If your land / property is in England & Wales, your main evidence of identity needs to be in your new name, but you’ll also need to have evidence in your old name.
Thus it makes sense to update your driving licence / passport (if you have one) before updating your details with HM Land Registry, although if you’re relying on your driving licence, it’s a good idea to make a certified copy of your old licence before sending it off to be updated.
In any case, you can use certified copies in place of any original documents you want to show.
As evidence of identity in your new name, you can use either —
One document from list A:
- currently valid passport (issued by any country)
- current U.K. / Isle of Man / Channel Islands / E.U. photocard driving licence (not a provisional licence)
- current U.K. biometric residence permit (ID card)

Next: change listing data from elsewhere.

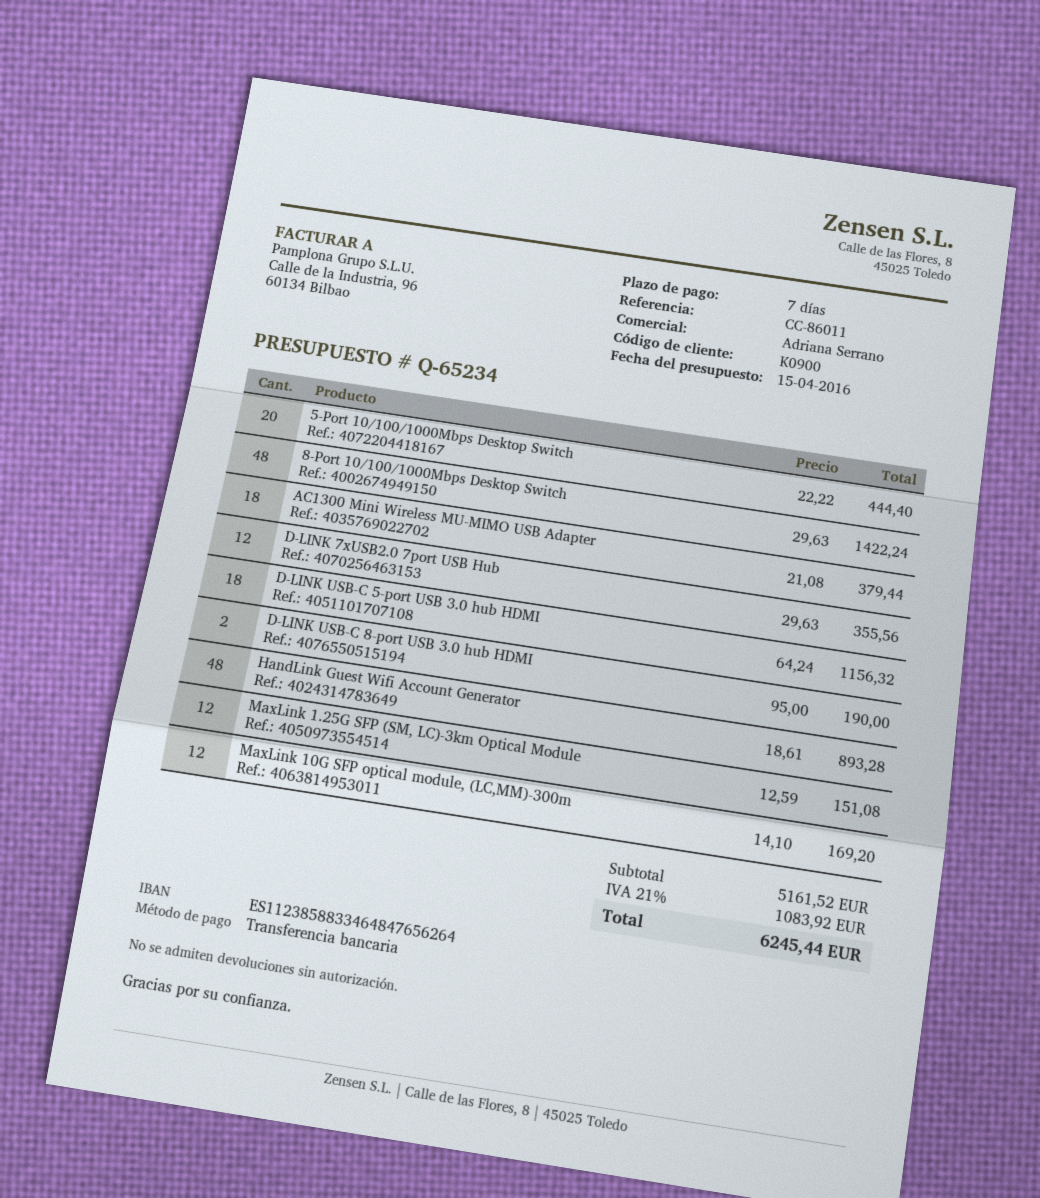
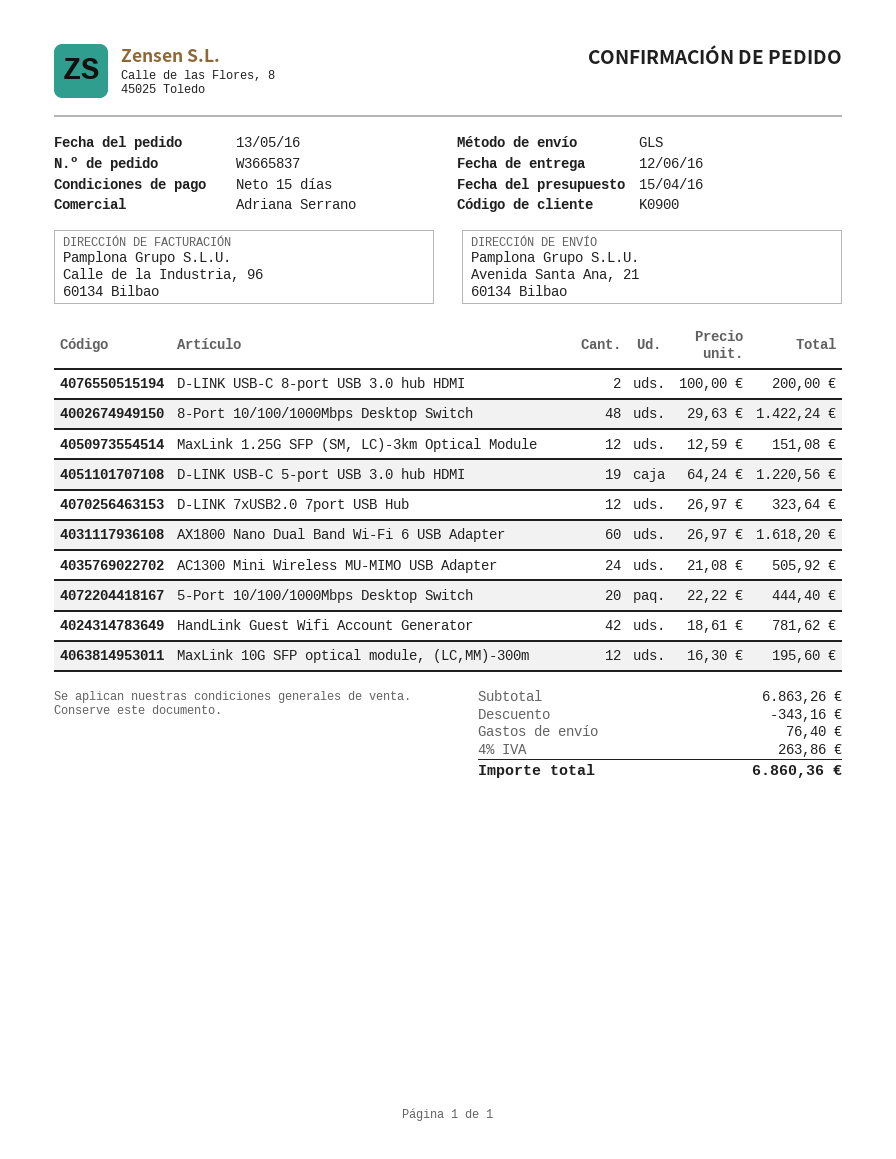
payment terms: 7 days -> 15 days
AC1300 Mini Wireless MU-MIMO USB Adapter: 18 x 21.08 = 379.44 -> 24 x 21.08 = 505.92
D-LINK 7xUSB2.0 7port USB Hub: 12 x 29.63 = 355.56 -> 12 x 26.97 = 323.64
D-LINK USB-C 5-port USB 3.0 hub HDMI: 18 x 64.24 = 1156.32 -> 19 x 64.24 = 1220.56
D-LINK USB-C 8-port USB 3.0 hub HDMI: 2 x 95.00 = 190.00 -> 2 x 100.00 = 200.00
HandLink Guest Wifi Account Generator: 48 x 18.61 = 893.28 -> 42 x 18.61 = 781.62
MaxLink 10G SFP optical module, (LC,MM)-300m: 12 x 14.10 = 169.20 -> 12 x 16.30 = 195.60
AX1800 Nano Dual Band Wi-Fi 6 USB Adapter: none -> 60 x 26.97 = 1618.20
subtotal: 5161.52 -> 6863.26
discount: none -> 343.16
shipping: none -> 76.40
tax: 21% = 1083.92 -> 4% = 263.86
total: 6245.44 -> 6860.36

Two (different*) documents from list B:
- credit card bearing the Mastercard or Visa logo, an American Express or Diners Club card, or a debit or multi-function card bearing the Maestro or Delta logo which was issued in the U.K. and is supported by an original account statement less than three months old †
- utility bill less than three months old †
- council tax bill for the current year
- council rent book showing the rent paid for the last three months
- mortgage statement for the mortgage accounting year just ended †
- current firearm or shotgun certificate
* You must bring two different types of document — e.g. a credit card and utility bill would be fine, but not two utility bills. † These must be postal statements; they cannot be statements sent electronically.
As evidence of identity in your old name, you can use one of the following —
- a valid / expired / cancelled passport (issued by any country)
- a U.K. / Isle of Man / Channel Islands / E.U. photocard driving licence (not a provisional licence)
- a utility bill less than three months old
If you want to use your driving licence as evidence in your old name and your new name, you’ll need to make a certified copy of it before you update it. This doesn’t apply to your passport, because you’ll normally get your old passport back after you’ve updated it.